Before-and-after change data
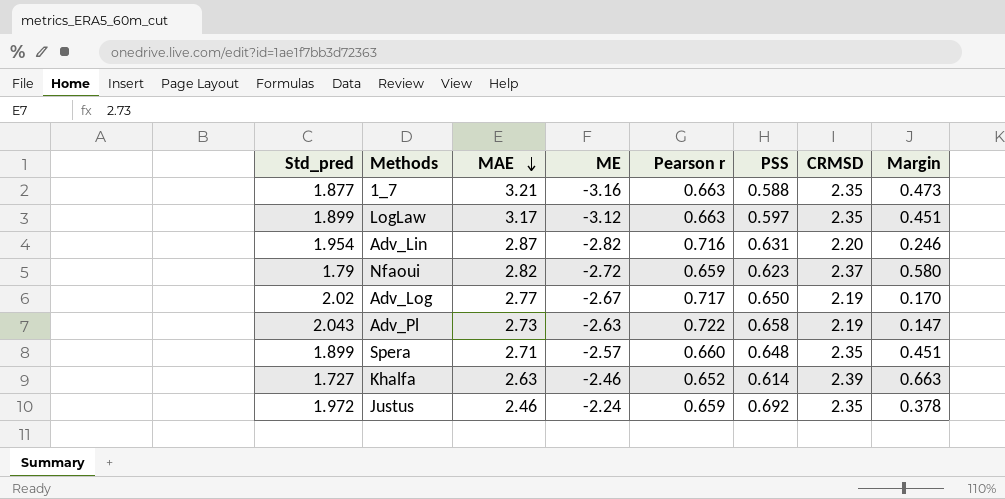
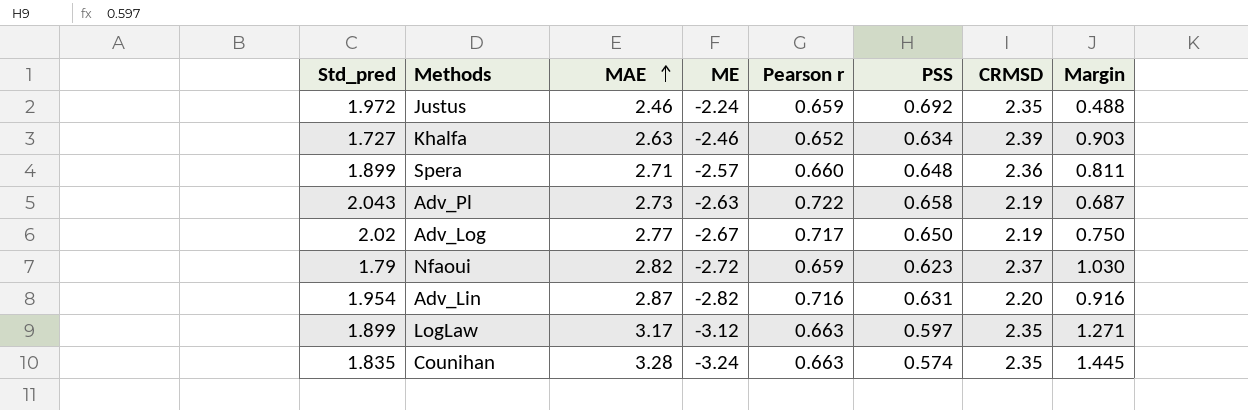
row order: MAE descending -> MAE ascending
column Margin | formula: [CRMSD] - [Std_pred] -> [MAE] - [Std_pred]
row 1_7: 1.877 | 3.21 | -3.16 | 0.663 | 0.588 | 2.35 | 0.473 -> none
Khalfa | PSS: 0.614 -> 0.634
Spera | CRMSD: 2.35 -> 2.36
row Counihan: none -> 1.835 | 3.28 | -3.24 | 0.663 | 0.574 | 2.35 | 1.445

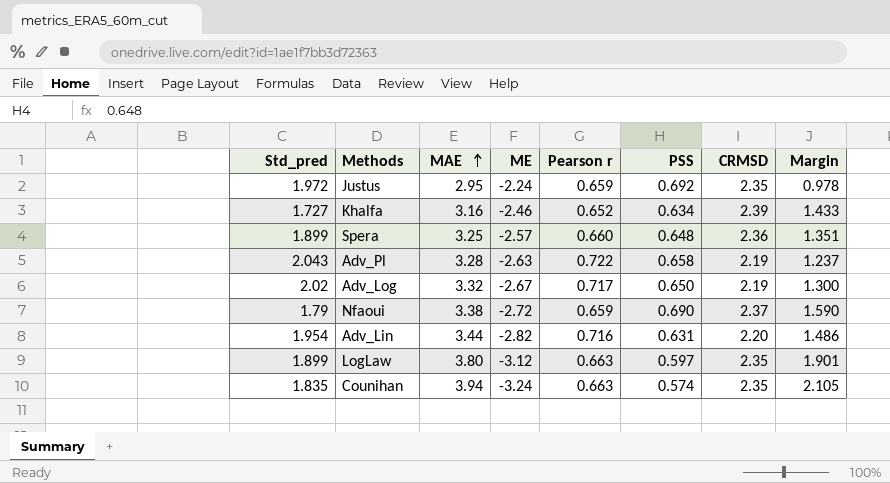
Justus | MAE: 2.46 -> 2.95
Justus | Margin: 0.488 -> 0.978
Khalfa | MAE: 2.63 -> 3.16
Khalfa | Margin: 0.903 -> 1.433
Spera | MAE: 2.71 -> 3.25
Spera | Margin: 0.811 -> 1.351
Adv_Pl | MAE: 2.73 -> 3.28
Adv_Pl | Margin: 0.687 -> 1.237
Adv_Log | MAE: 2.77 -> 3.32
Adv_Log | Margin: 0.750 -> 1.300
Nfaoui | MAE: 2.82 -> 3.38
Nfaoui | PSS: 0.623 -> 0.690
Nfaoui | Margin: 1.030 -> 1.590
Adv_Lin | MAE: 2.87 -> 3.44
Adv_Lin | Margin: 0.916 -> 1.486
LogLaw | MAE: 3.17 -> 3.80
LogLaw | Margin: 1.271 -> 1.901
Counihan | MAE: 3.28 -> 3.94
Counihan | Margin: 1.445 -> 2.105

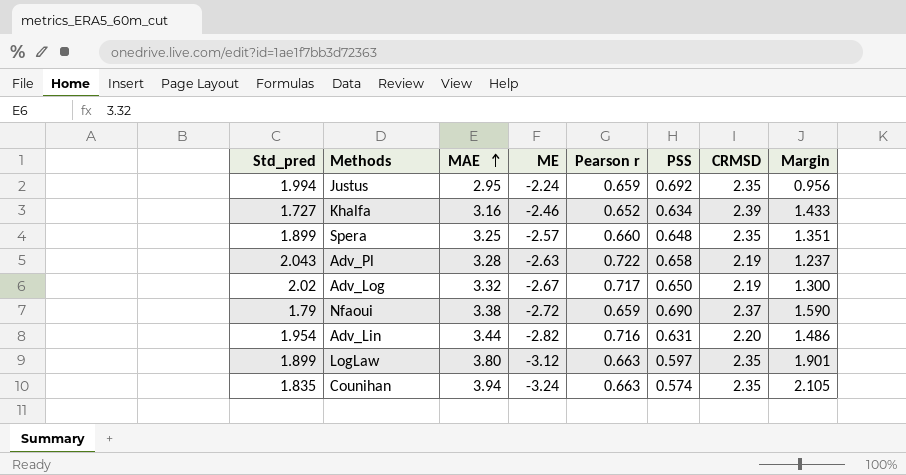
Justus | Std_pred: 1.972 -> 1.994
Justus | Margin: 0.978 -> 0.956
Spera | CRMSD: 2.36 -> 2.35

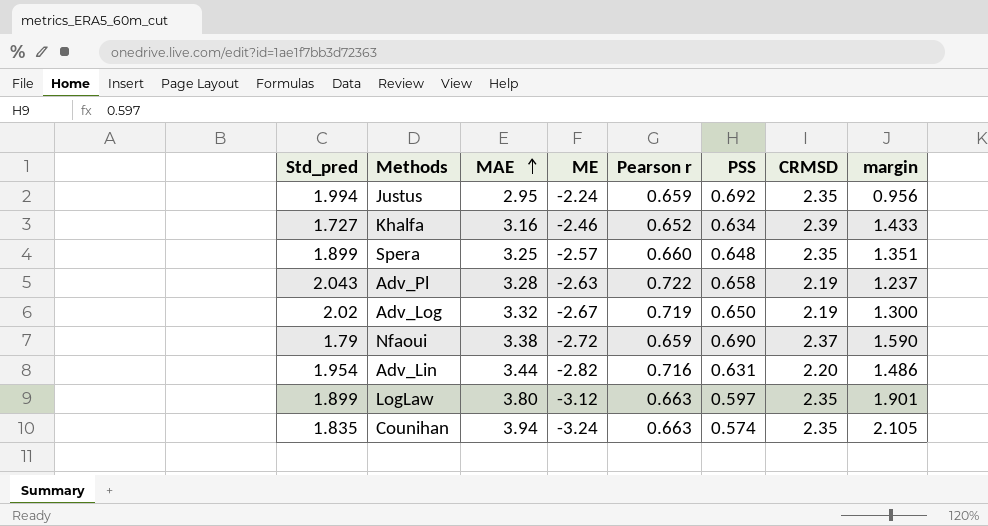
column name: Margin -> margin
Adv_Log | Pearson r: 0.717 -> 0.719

...

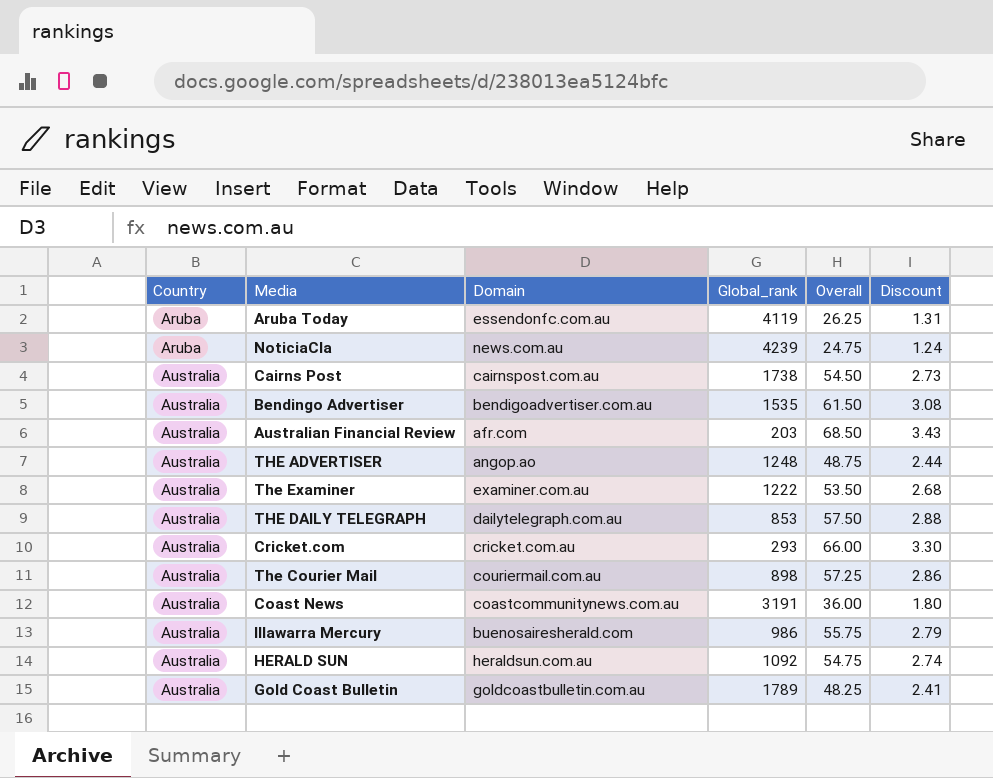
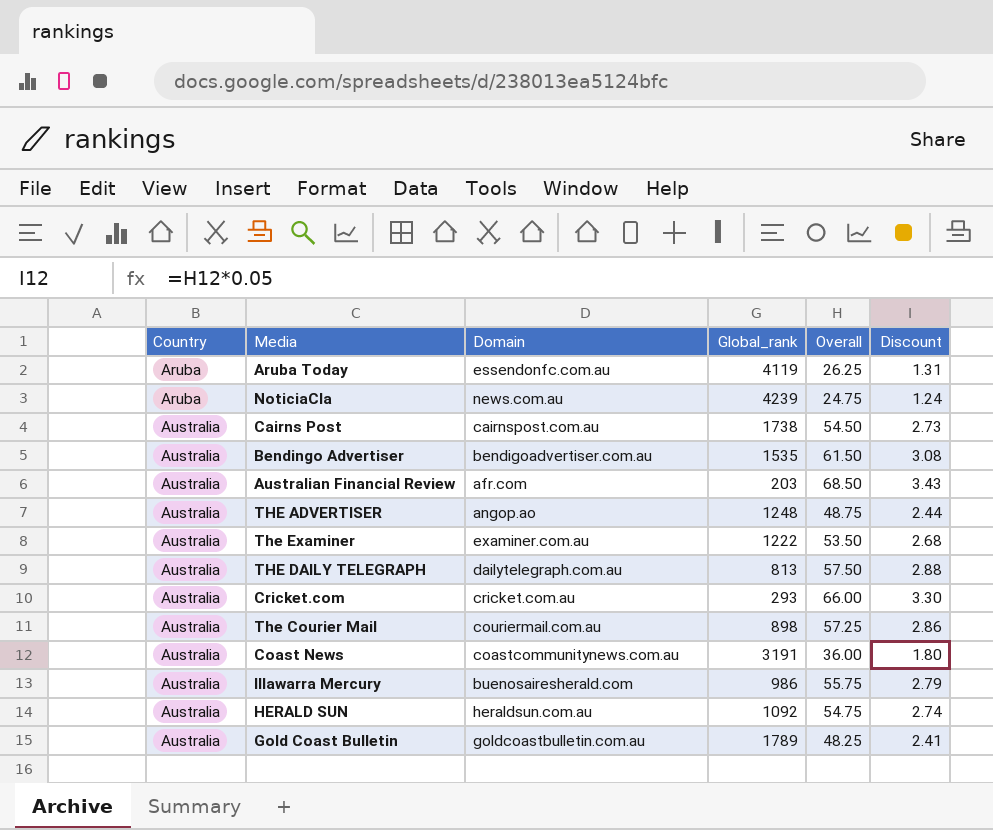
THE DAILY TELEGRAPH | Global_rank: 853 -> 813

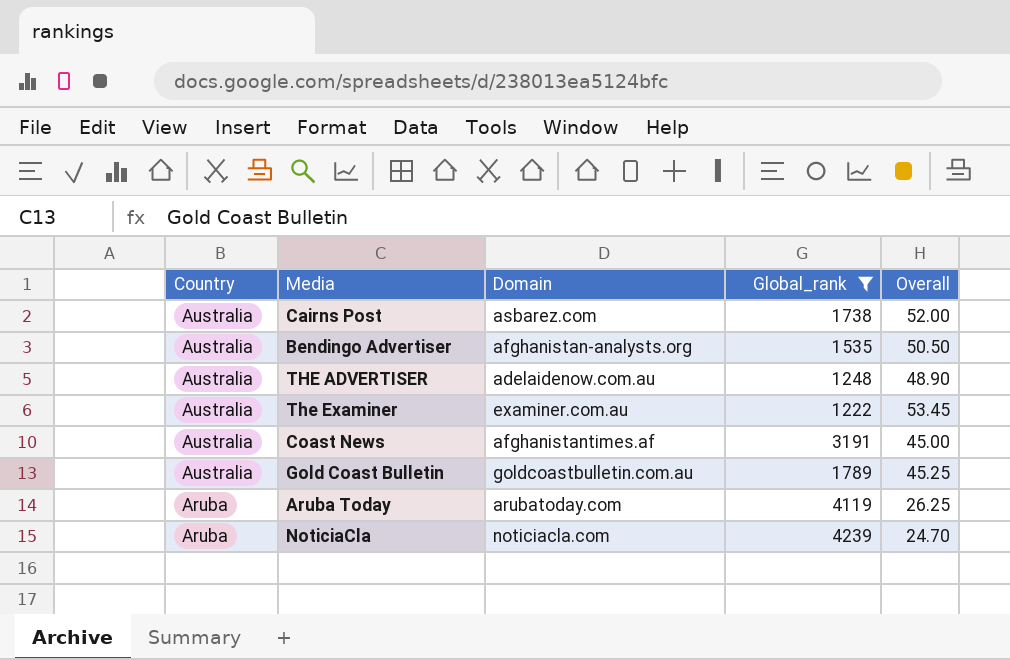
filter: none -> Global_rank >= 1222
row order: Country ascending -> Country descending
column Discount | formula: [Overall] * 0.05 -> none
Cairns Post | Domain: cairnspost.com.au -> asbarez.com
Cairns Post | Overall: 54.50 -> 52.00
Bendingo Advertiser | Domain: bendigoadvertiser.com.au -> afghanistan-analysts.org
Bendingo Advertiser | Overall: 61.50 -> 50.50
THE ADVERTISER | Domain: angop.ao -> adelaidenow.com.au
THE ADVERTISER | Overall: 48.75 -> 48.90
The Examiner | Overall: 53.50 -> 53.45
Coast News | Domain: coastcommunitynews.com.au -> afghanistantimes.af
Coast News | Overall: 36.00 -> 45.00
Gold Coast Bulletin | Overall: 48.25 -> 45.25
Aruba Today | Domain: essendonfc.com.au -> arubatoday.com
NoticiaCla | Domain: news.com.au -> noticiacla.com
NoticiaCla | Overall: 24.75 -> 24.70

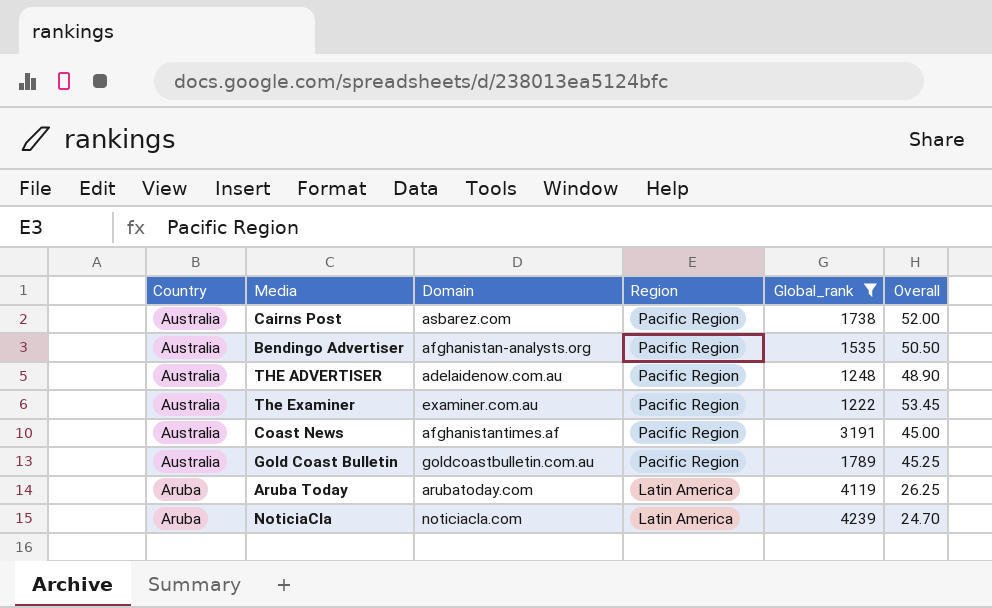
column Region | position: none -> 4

◆ What the task asks ◆
Could you restate word for word the lines above from the one containing "row order: MAE descending -> MAE ascending" through the one containing "row Counihan: none", both included, and nothing else?

◆ Task output ◆
row order: MAE descending -> MAE ascending
column Margin | formula: [CRMSD] - [Std_pred] -> [MAE] - [Std_pred]
row 1_7: 1.877 | 3.21 | -3.16 | 0.663 | 0.588 | 2.35 | 0.473 -> none
Khalfa | PSS: 0.614 -> 0.634
Spera | CRMSD: 2.35 -> 2.36
row Counihan: none -> 1.835 | 3.28 | -3.24 | 0.663 | 0.574 | 2.35 | 1.445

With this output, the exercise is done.